No es casual, entonces, que gran parte de esta generación vea en el actual discurso oficial una continuidad de aquello que los formó simbólicamente: una libertad entendida como aislamiento, una identidad construida en la negación del otro. Por esto resulta oportuno señalar que se trata de un sujeto social que ha sido despojado de la esperanza colectiva y por ello encuentra sentido en el cinismo, la burla y la indiferencia.

A su vez, la clase media, atrapada en la fantasía de pertenecer al mundo del mérito, ha perdido capacidad de empatía. No soporta ver la pobreza porque la vive como amenaza; no tolera la ayuda estatal porque la interpreta como injusticia. Ese clima emocional se traduce en algo más que desinterés político: se transforma en un odio social dirigido hacia quienes encarnan la fragilidad (los ancianos, los niños, los discapacitados, los desocupados, las personas en situación de calle). El poder económico ha logrado lo que toda dominación sueña: que los oprimidos odien a los otros oprimidos y amen a sus opresores.

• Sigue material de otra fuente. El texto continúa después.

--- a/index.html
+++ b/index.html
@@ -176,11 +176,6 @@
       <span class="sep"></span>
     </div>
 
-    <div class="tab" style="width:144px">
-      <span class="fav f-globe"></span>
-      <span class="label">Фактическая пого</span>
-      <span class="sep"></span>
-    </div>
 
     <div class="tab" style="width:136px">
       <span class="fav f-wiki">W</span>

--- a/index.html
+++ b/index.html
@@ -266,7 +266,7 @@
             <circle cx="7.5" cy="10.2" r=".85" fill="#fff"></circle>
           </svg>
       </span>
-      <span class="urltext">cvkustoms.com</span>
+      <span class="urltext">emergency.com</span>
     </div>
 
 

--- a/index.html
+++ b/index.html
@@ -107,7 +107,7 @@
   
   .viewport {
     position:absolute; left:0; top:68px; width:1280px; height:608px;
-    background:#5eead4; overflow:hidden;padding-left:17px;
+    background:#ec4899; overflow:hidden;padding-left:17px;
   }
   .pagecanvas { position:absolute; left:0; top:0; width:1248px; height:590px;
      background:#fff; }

El discurso oficial celebra la crueldad como sinceridad, el ajuste como heroísmo y la desigualdad como libertad.

La batalla por el sentido

Mientras el gobierno actual promueve la competencia y el sálvese quien pueda, subsisten resistencias sociales, culturales y humanitarias que defienden una lógica distinta: la de la comunidad, la ternura y la responsabilidad compartida.

En el fondo, lo que está en disputa no es sólo el modelo económico, sino la idea misma de humanidad que queremos sostener. El desafío es volver a construir sentido colectivo en un tiempo donde todo vínculo parece sospechoso y donde el odio se disfraza de libertad.

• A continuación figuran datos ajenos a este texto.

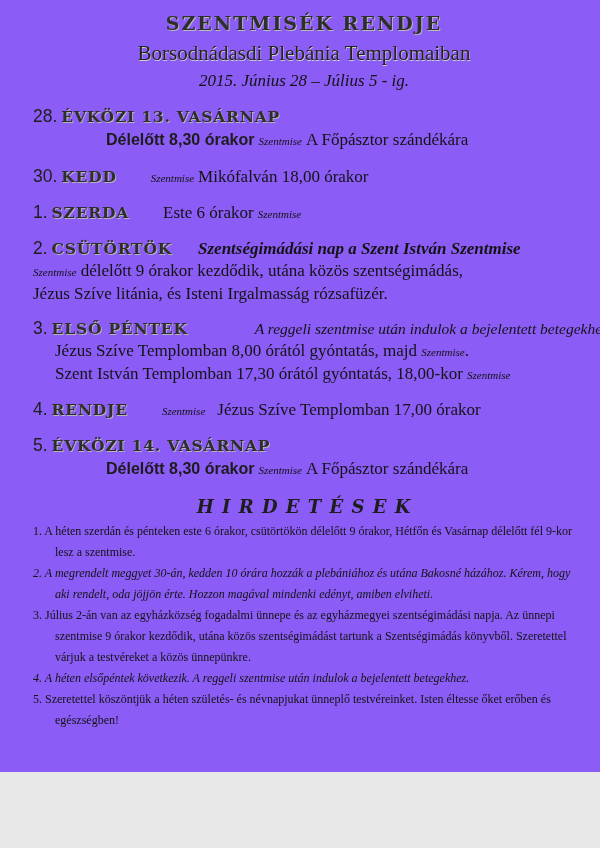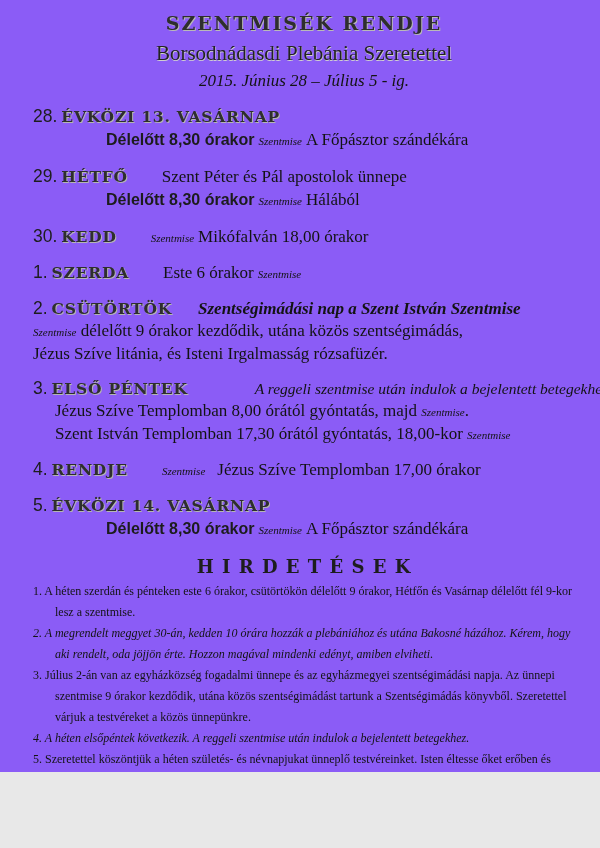--- a/index.html
+++ b/index.html
@@ -95,7 +95,7 @@
 
   <div class="header">
     <div class="doc-title">SZENTMISÉK RENDJE</div>
-    <div class="doc-subtitle">Borsodnádasdi Plebánia Szeretettel</div>
+    <div class="doc-subtitle">Borsodnádasdi Plebánia Templomaiban</div>
     <div class="doc-daterange">2015. Június 28 – Július 5 - ig.</div>
   </div>
 

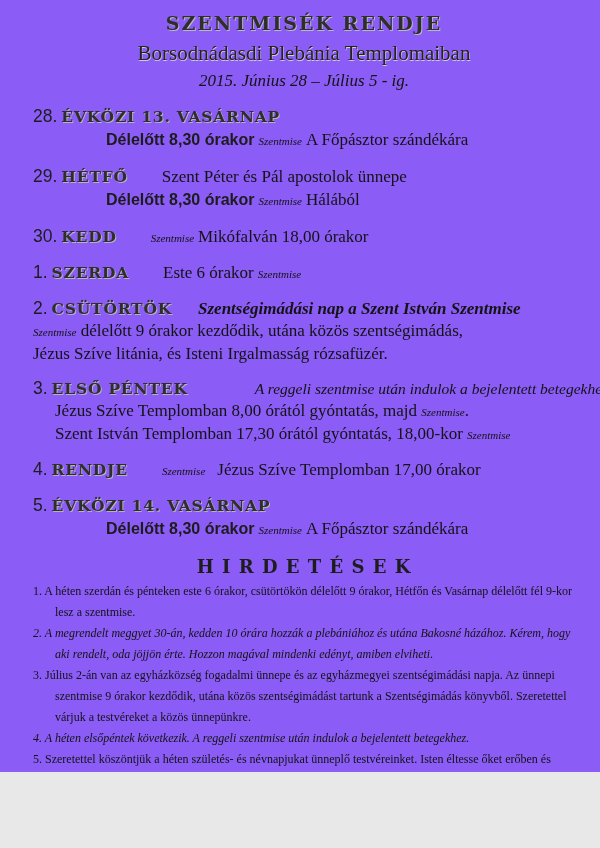--- a/index.html
+++ b/index.html
@@ -111,18 +111,6 @@
     </div>
   </div>
 
-  <div class="entry">
-    <div class="ehead">
-      <span class="num">29.</span>
-      <span class="day">HÉTFŐ</span>
-      <span class="feast gap2">Szent Péter és Pál apostolok ünnepe</span>
-    </div>
-    <div class="detail">
-      <span class="time">Délelőtt 8,30 órakor</span>
-      <span class="mass">Szentmise</span>
-      <span class="serif-t">Hálából</span>
-    </div>
-  </div>
 
   <div class="entry">
     <div class="ehead">

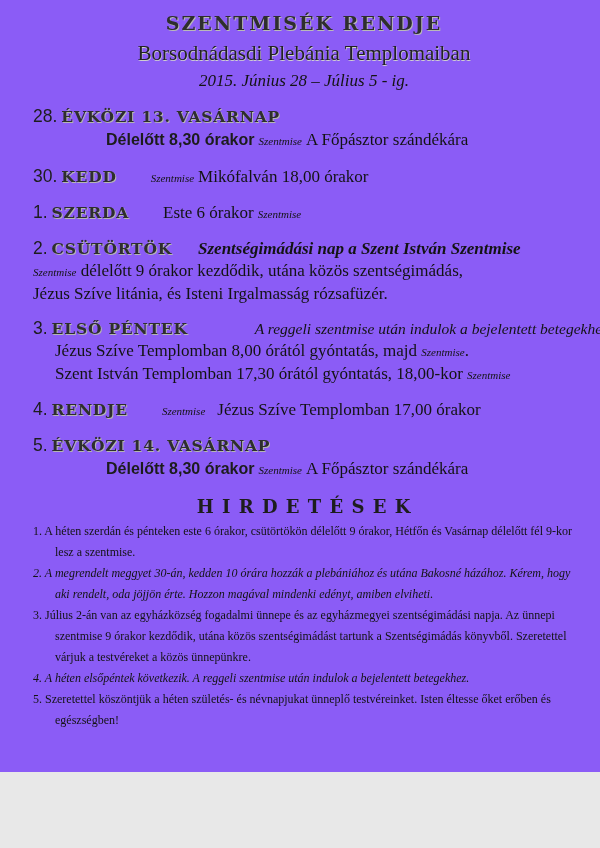--- a/index.html
+++ b/index.html
@@ -74,6 +74,7 @@
     text-align:center;
     font-family:"DejaVu Serif", serif;
     font-weight:bold;
+    font-style:italic;
     font-size:18px;
     letter-spacing:1px;
     margin:14px 10px 4px 0;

En un clima de polarización extrema y radicalización de las ideas, donde el que piensa distinto se percibe como enemigo, la recuperación de lo común no puede surgir de la ingenuidad moral ni del simple llamado a la empatía. Debe pensarse como un proceso político, cultural y educativo profundo. En una sociedad saturada de gritos y cancelaciones, la conversación se vuelve un acto subversivo. También implica revisar críticamente los relatos que nos habitan. La batalla por el sentido no se libra sólo en las urnas, sino en las aulas, los medios, las redes y los espacios cotidianos donde se forma la sensibilidad colectiva. Desarmar el discurso de la meritocracia, cuestionar la cultura del descarte y poner nuevamente en el centro la idea de lo común, son gestos políticos tan urgentes como cualquier reforma estructural.

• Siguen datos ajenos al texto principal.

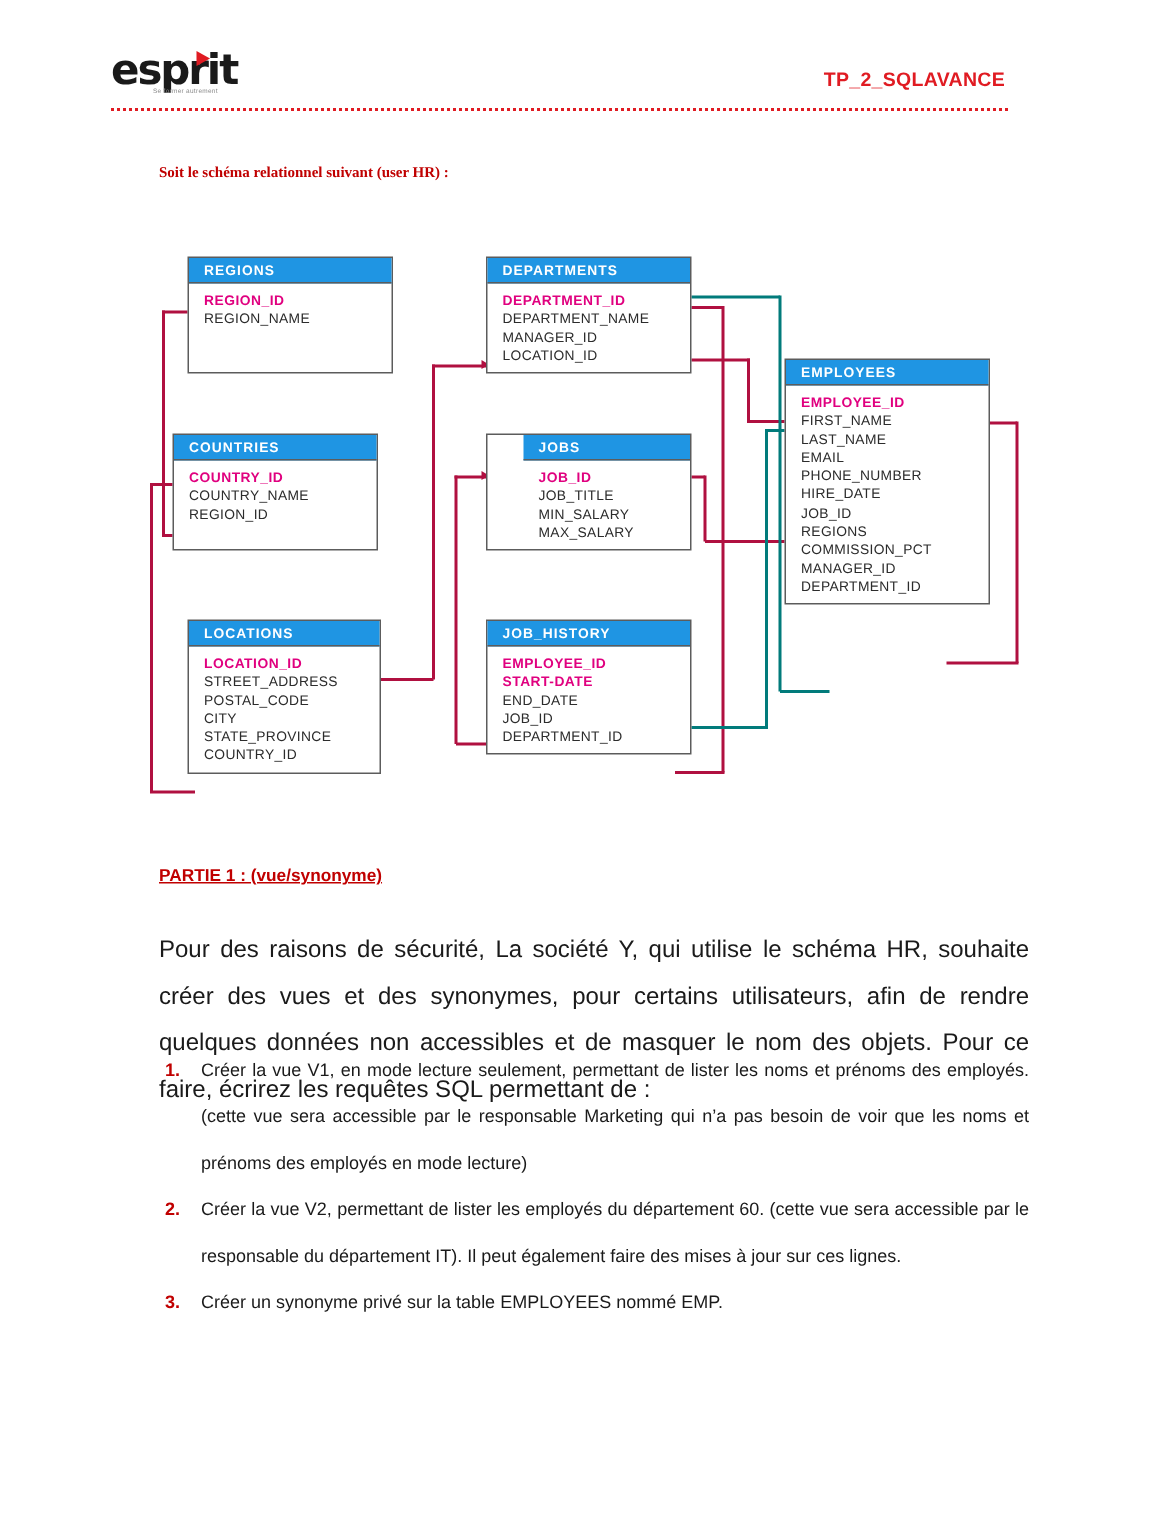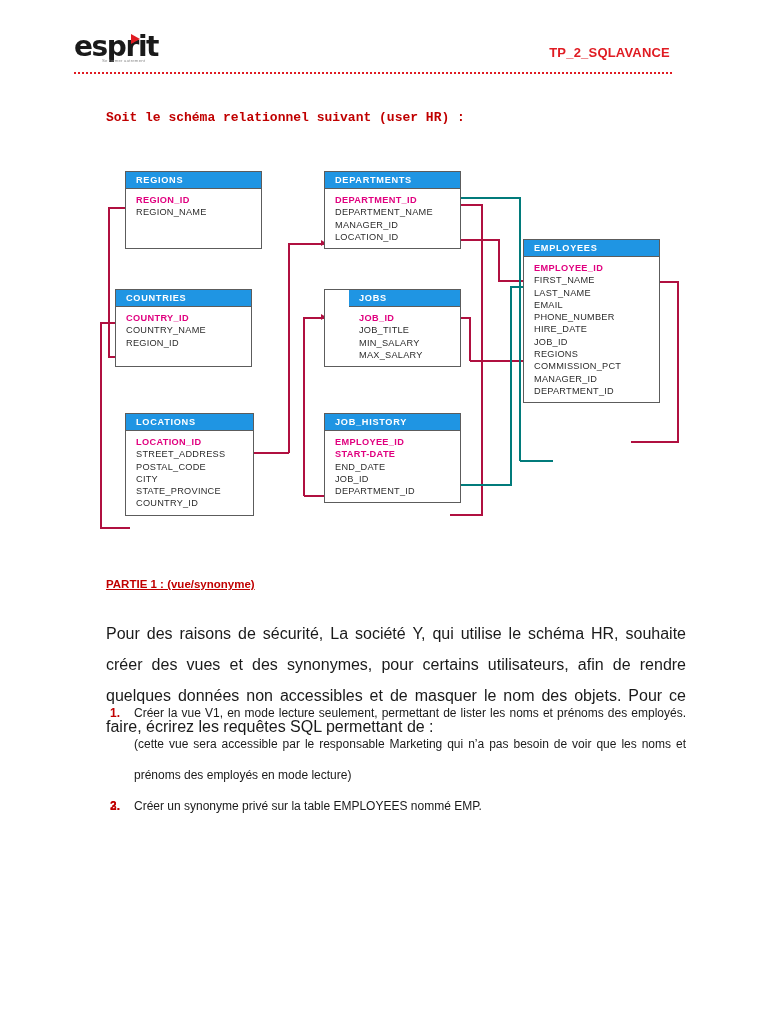--- a/index.html
+++ b/index.html
@@ -84,10 +84,10 @@
     position: absolute;
     left: 106px;
     top: 110px;
-    font-size: 13px;
+    font-size: 10px;
     font-weight: bold;
     color: #c00000;
-    font-family: Liberation Mono, monospace;
+    font-family: Liberation Serif, serif;
   }
 
   

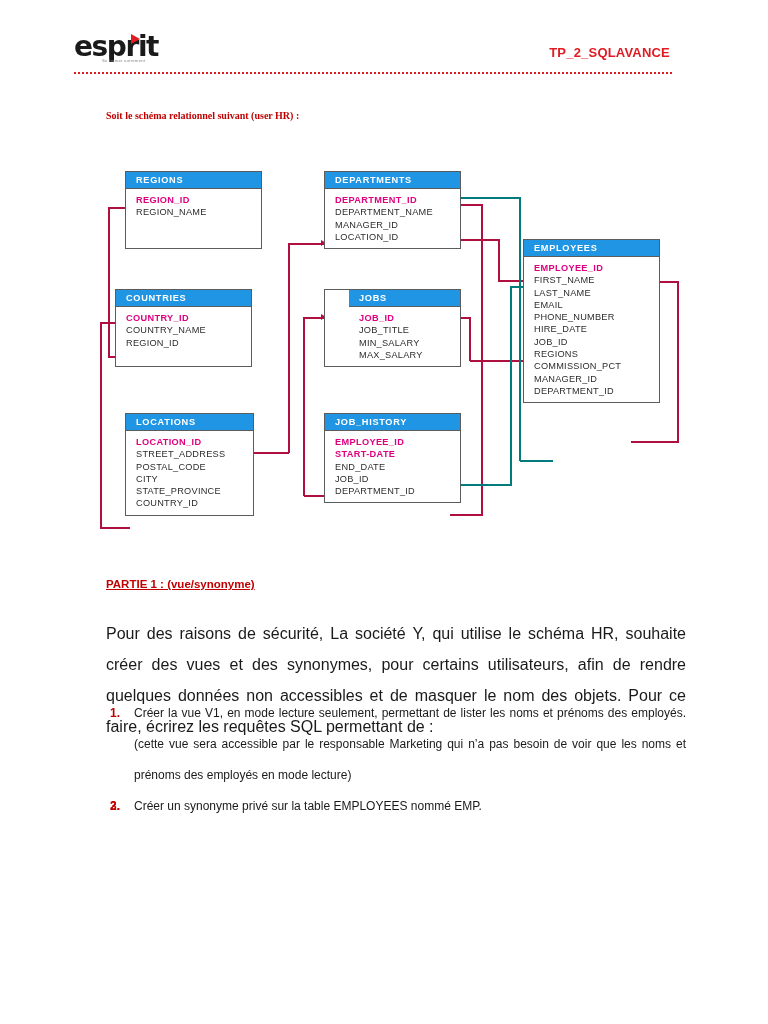--- a/index.html
+++ b/index.html
@@ -362,6 +362,7 @@
   </div>
   <div class="task-item">
     <span class="num">2.</span>
+    <span>Créer la vue V2, permettant de lister les employés du département 60. (cette vue sera accessible par le responsable du département IT). Il peut également faire des mises à jour sur ces lignes.</span>
   </div>
   <div class="task-item">
     <span class="num">3.</span>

Pensar una nueva forma de comunidad, menos basada en la competencia y más en el reconocimiento mutuo, requiere una pedagogía de la ternura y de la memoria, que vuelva a enseñar que la historia reciente del país demostró que los derechos no fueron regalos, sino conquistas; que la dignidad no es privilegio, sino construcción colectiva. Porque frente al cinismo y la crueldad institucionalizada, la verdadera rebeldía consiste en seguir creyendo que la solidaridad no es debilidad, sino resistencia.

Quizás allí radique la reconstrucción del lazo social: recuperar la capacidad de mirar al otro sin miedo ni desprecio, de reconocernos en la fragilidad común, y de entender que nadie se salva solo.